MRC Human Immunology Unit, Weatherall Institute of Molecular Medicine, University of Oxford, Oxford, OX3 9DS, UK.
Kennedy Institute for Rheumatology, University of Oxford, Oxford, OX3 7LF, UK.
Small Methods. 2022 Jun;6(6):e2200149. doi: 10.1002/smtd.202200149. Epub 2022 Mar 28.
Quantifying molecular dynamics within the context of complex cellular morphologies is essential toward understanding the inner workings and function of cells.

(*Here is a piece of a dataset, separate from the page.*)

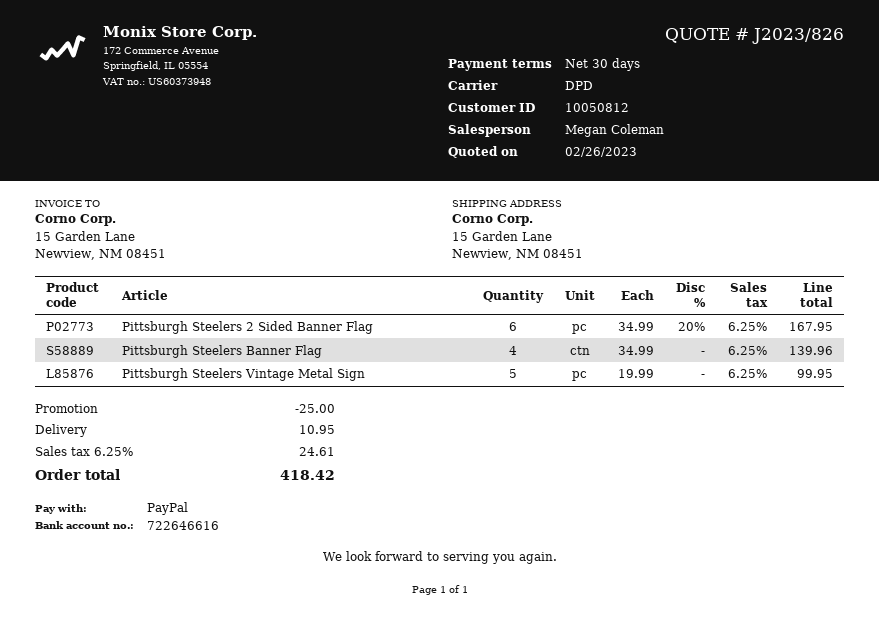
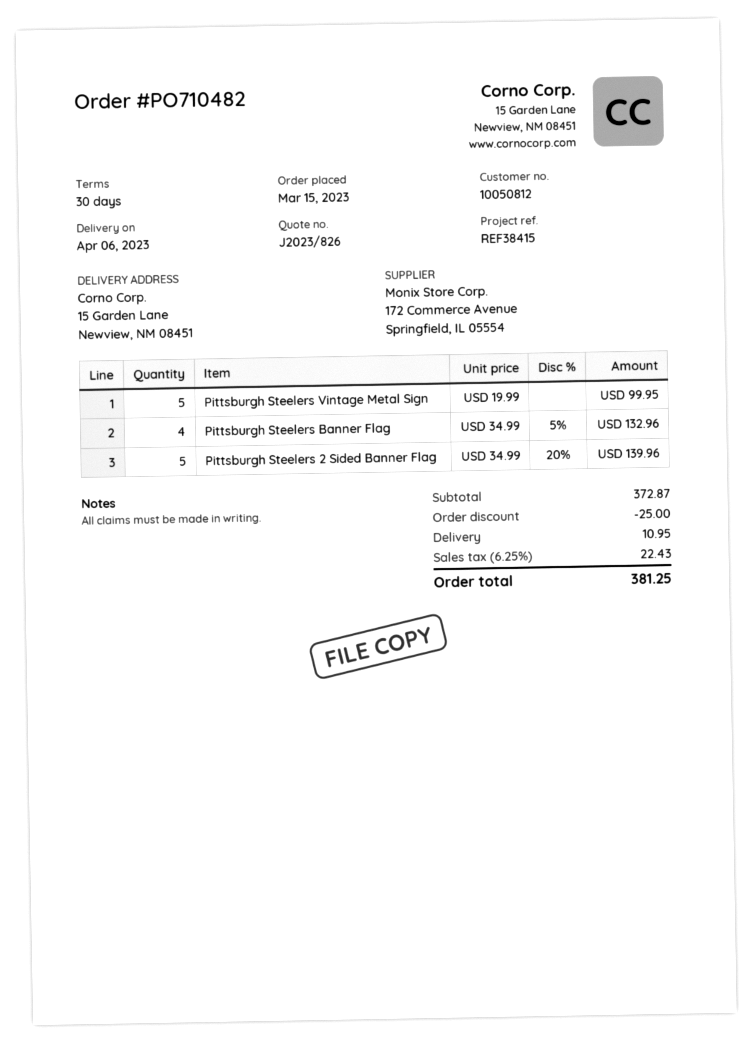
Pittsburgh Steelers 2 Sided Banner Flag: 6 x 34.99 - 20% = 167.95 -> 5 x 34.99 - 20% = 139.96
Pittsburgh Steelers Banner Flag: 4 x 34.99 = 139.96 -> 4 x 34.99 - 5% = 132.96
tax: 6.25% = 24.61 -> 6.25% = 22.43
total: 418.42 -> 381.25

Fluorescence recovery after photobleaching (FRAP) is one of the most broadly applied techniques to measure the reaction diffusion dynamics of molecules in living cells. FRAP measurements typically restrict themselves to single-plane image acquisition within a subcellular-sized region of interest due to the limited temporal resolution and undesirable photobleaching induced by 3D fluorescence confocal or widefield microscopy. Here, an experimental and computational pipeline combining lattice light sheet microscopy, FRAP, and numerical simulations, offering rapid and minimally invasive quantification of molecular dynamics with respect to 3D cell morphology is presented. Having the opportunity to accurately measure and interpret the dynamics of molecules in 3D with respect to cell morphology has the potential to reveal unprecedented insights into the function of living cells.
在复杂的细胞形态学背景下定量分子动力学对于理解细胞的内部运作和功能至关重要。光漂白后荧光恢复(FRAP)是测量活细胞中分子反应扩散动力学最广泛应用的技术之一。由于 3D 荧光共聚焦或宽场显微镜的时间分辨率有限和不希望的光漂白,FRAP 测量通常仅限于亚细胞大小的感兴趣区域的单平面图像采集。在这里,提出了一种结合晶格光片显微镜、FRAP 和数值模拟的实验和计算管道,可快速、微创地定量 3D 细胞形态学中分子动力学。有机会准确测量和解释 3D 中分子相对于细胞形态的动力学,有可能揭示对活细胞功能的前所未有的见解。